• ayda yıl bir, televizyonda denk geldikçe belgesel izleyen değil, belgesel izlemeyi su içmek gibi hayatın olmazsa olmazı haline getiren, izledikleri belgeselde gördüklerini enine boyuna araştıran insanlar için konuşursak,

    - özgün hobileri vardır. mesela antropoloji, jeoloji ya da kozmoloji bilimine ait araştırmalar, mini deneyler yapabilirler. çevresindekiler bu hobilerden hoşlanmayabilir, bu hobilere burun kıvırabilir.

    - boş insanı sevmezler. bu yüzden de insanlara tepeden baktıkları düşünülür. burada boş insandan kasıt iş güç sahibi olmayan değil, zihnen boş; varoluş amacını sorgulamayan, bilgiyi aramayan, merak etmeyen, bir şeyler üretmek için çaba harcamayan insan.

    - karşılaştıkları bir doğa olayını neden sonuç ilişkisi kurarak yorumlayabilirler. başkaları bir doğa olayı karşısında şaşırırken, onlar için mantıklı sebebi vardır.

    - duygusuz değillerdir. herkes gibi onlar da sevinir, üzülür, mutlu olur, acı çeker. yani insanı vasıfları bünyelerinde bulundururlar.

    - hayal güçlerinin ucu bucağı yoktur.

    - ''nerede çokluk, orada bokluk'' deyimini benimserler. arkadaş listesi kalabalık değildir. hayatlarına insan katmaya meraklı değillerdir. kendi gibi birkaç arkadaş kendilerine yeter. işin kötü yanı, bu yüzden etrafındakiler ''ya git biraz sosyalleş'' gibi saçma sapan önerilerde bulunur.
  • en önemlisi bazı durumlarda kendilerini tutamayıp, belgesele bağlamaları olabilir.

    karakterimiz sokakta gördüğü kediyi okşarken, kedi eline doğru hamle yapar ve karakterimiz elini son anda çeker.

    -aman tanrım !?!?! jeff şuna bak. nerdeyse elimi koparıyordu. tanrığğmm!!! (bkz: timsah avcısı)
  • meraklı olmaları
  • gezmeyi ve yeni şeyler öğrenmeyi severler. sorulan soruları ciddiye alırlar.
  • ölçü birimi olarak futbol sahası, madagaskar adasının yarısı, fil çükünün çeyreği gibi enteresan kıstaslar kullanmaları

    - sacit bey, 40 dönümlük arsa, imara açılması uzun sürmez, çok değerlenecek, iyi bir yatırım olur
    - 40 dönüm derken yani kaç futbol sahası kadar eder?
    - ?!?
  • belgesel seviyor olmaları. (bkz: duh)
  • kitap okumamalarıdır. cümleye başlarken bir belgeselde izlemiştim diye başlayıp ,belgeselin adını bir türlü hatırlayamamalarıdır.
  • hepsinin aslında magazin seviyor olmaları...

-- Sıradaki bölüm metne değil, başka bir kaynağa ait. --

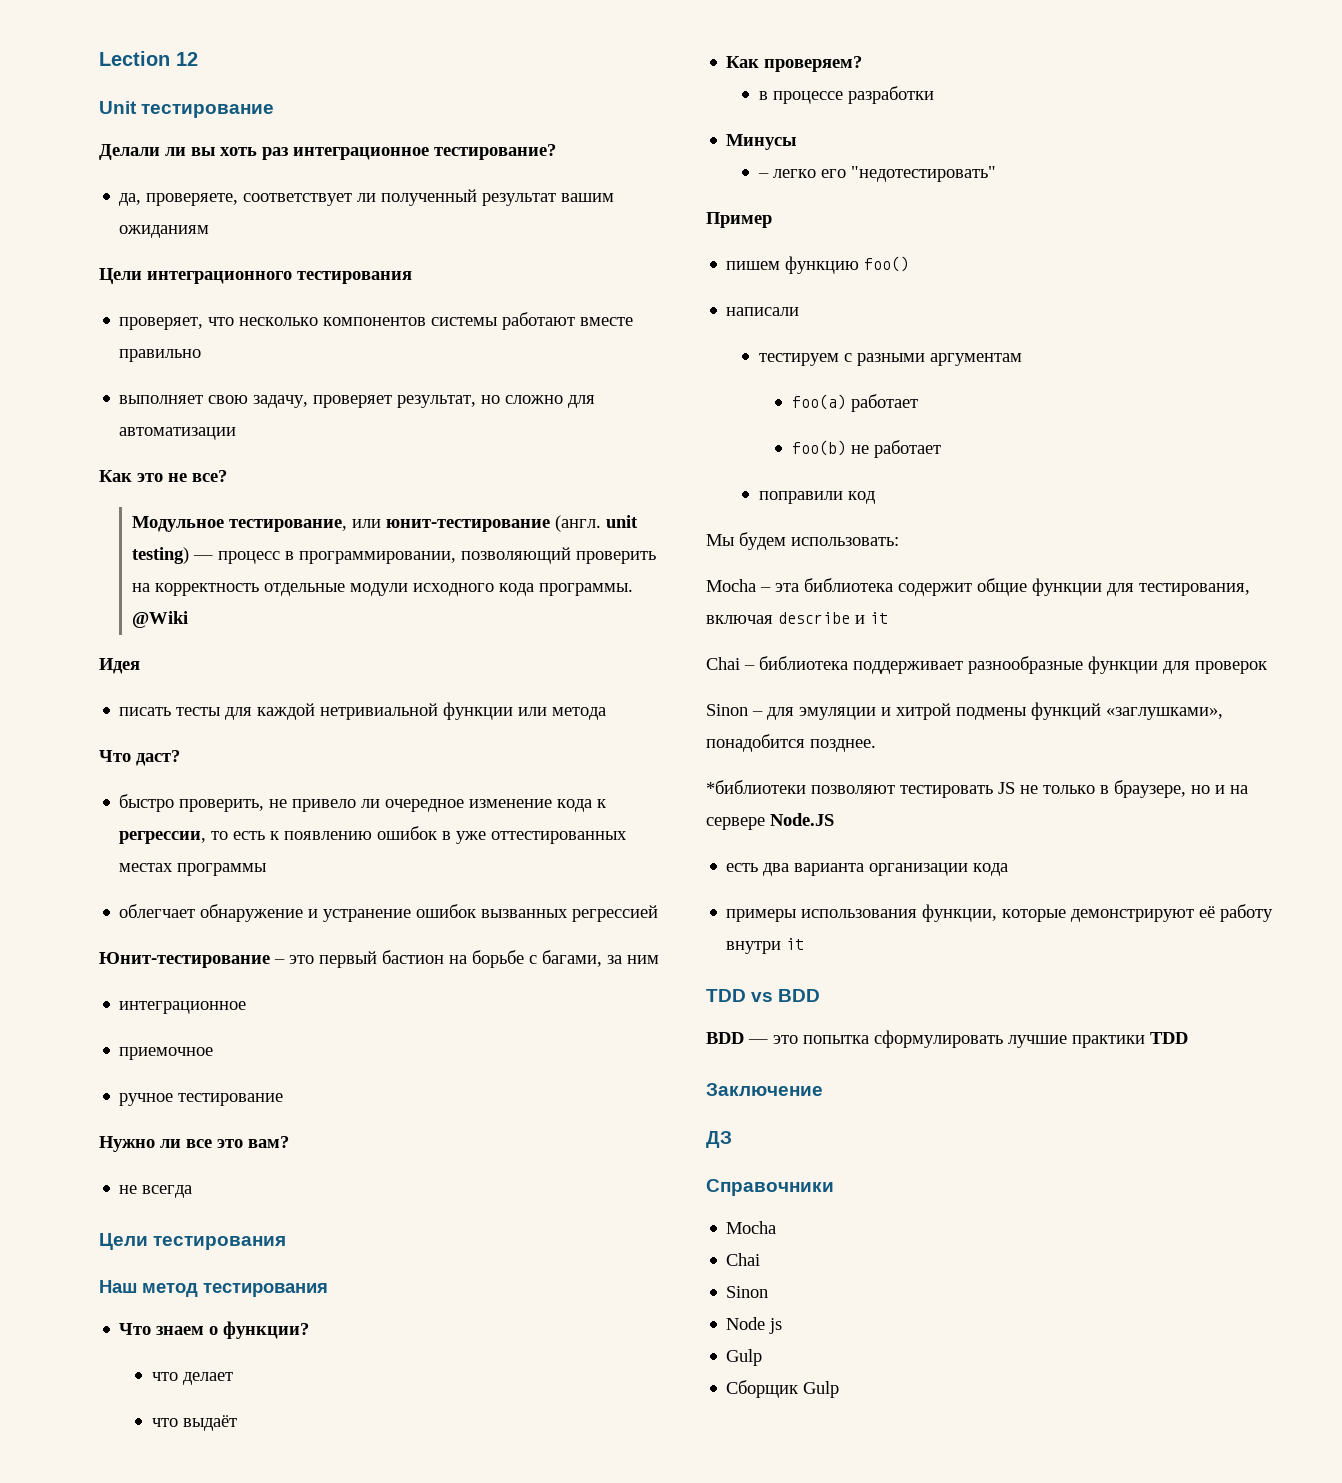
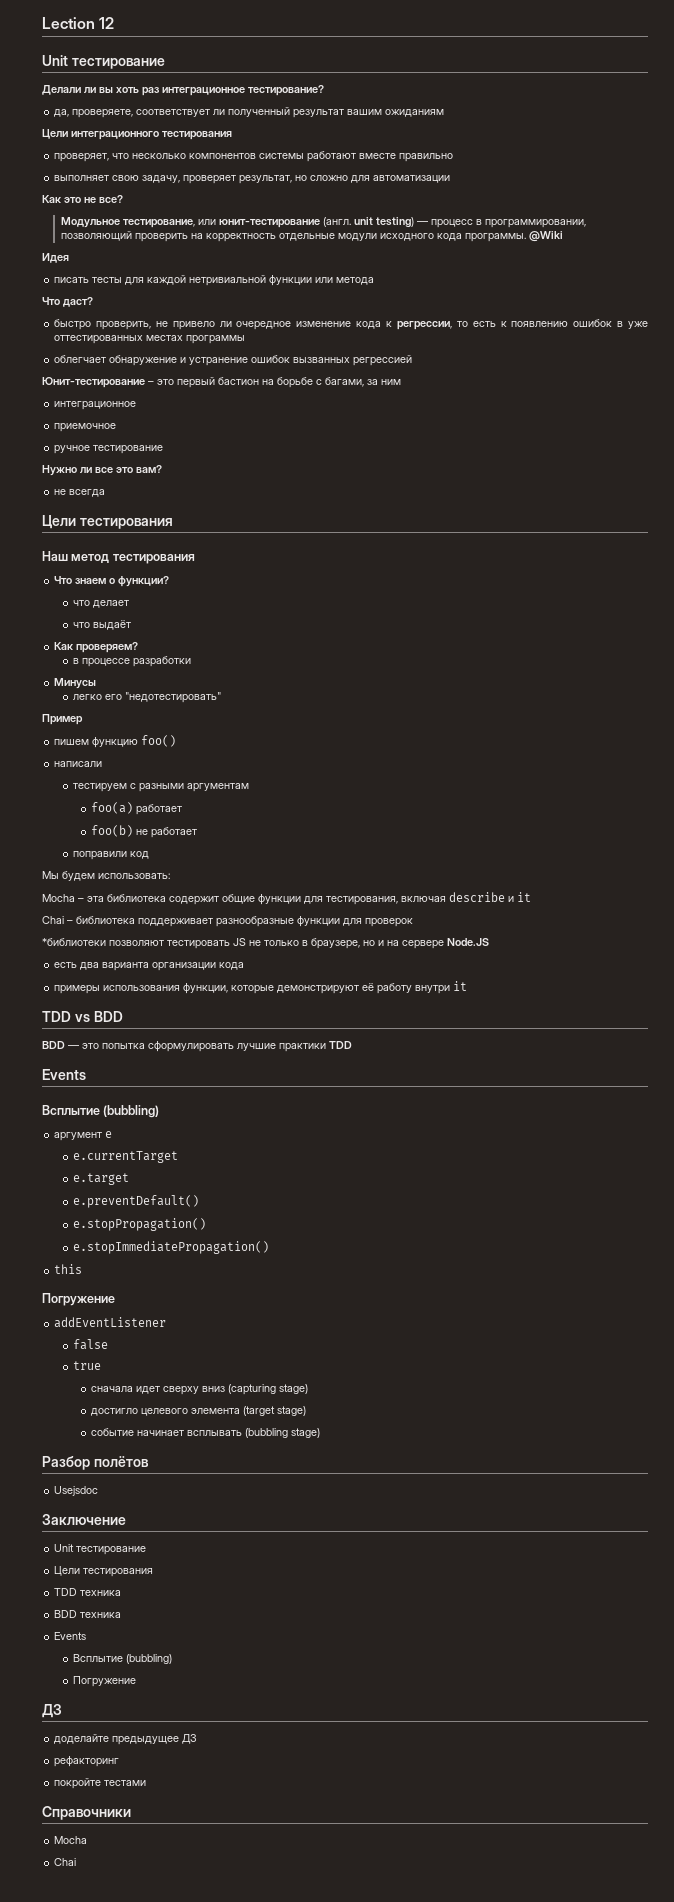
[758,173,770,178] – -> (97, 683) none
[706,702,1223,720] [706,734,876,752] // Sinon – для эмуляции и хитрой подмены функций «заглушками», понадобится позднее. -> (413, 922) none
[706,1083,823,1096] [706,1131,732,1148] [706,1179,834,1196] [726,1221,777,1234] [726,1253,761,1266] [726,1286,769,1298] [726,1317,783,1334] [726,1349,763,1366] [726,1380,840,1398] Заключение // ДЗ // Справочники // Mocha // Chai // Sinon // Node js // Gulp // Сборщик Gulp -> [42,1069,86,1080] [42,1105,160,1118] [54,1131,113,1141] [72,1151,178,1163] [72,1173,129,1185] [72,1195,199,1208] [72,1218,206,1231] [72,1241,269,1254] [54,1264,83,1274] [42,1293,115,1306] [54,1317,167,1328] [72,1339,108,1350] [72,1361,101,1370] [91,1384,309,1395] [91,1406,307,1416] [91,1428,321,1438] [42,1456,149,1470] [54,1486,99,1496] [42,1514,126,1525] [54,1544,147,1555] [54,1566,154,1577] [54,1588,122,1596] [54,1610,122,1618] [54,1632,87,1640] [72,1654,172,1664] [72,1676,136,1687] [42,1704,62,1718] [54,1734,198,1745] [54,1756,120,1767] [54,1778,147,1789] [42,1806,131,1820] [54,1836,88,1844] [54,1858,77,1866] Events // Всплытие (bubbling) // аргумент e // e.currentTarget // e.target // e.preventDefault() // e.stopPropagation() // e.stopImmediatePropagation() // this // Погружение // addEventListener // false // true // сначала идет сверху вниз (capturing stage) // достигло целевого элемента (target stage) // событие начинает всплывать (bubbling stage) // Разбор полётов // Usejsdoc // Заключение // Unit тестирование // Цели тестирования // TDD техника // BDD техника // Events // Всплытие (bubbling) // Погружение // ДЗ // доделайте предыдущее ДЗ // рефакторинг // покройте тестами // Справочники // Mocha // Chai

    "ben hep belgesel" onların sadece sloganı...
  • kendileriyle alay edilmesinden hoşlanmamaları zira tv programları insan aklıyla taşşak geçiyor
  • kamyoncu, rehinci, depocu, sanayici programlarını sevenleri bu kategoride saydığımızda oldukça vasat özelliklerdir.

    viasat ve bbc gibi kanalların belgesellerini sevenleri düşündüğümüzde oldukça müspet özelliklerdir.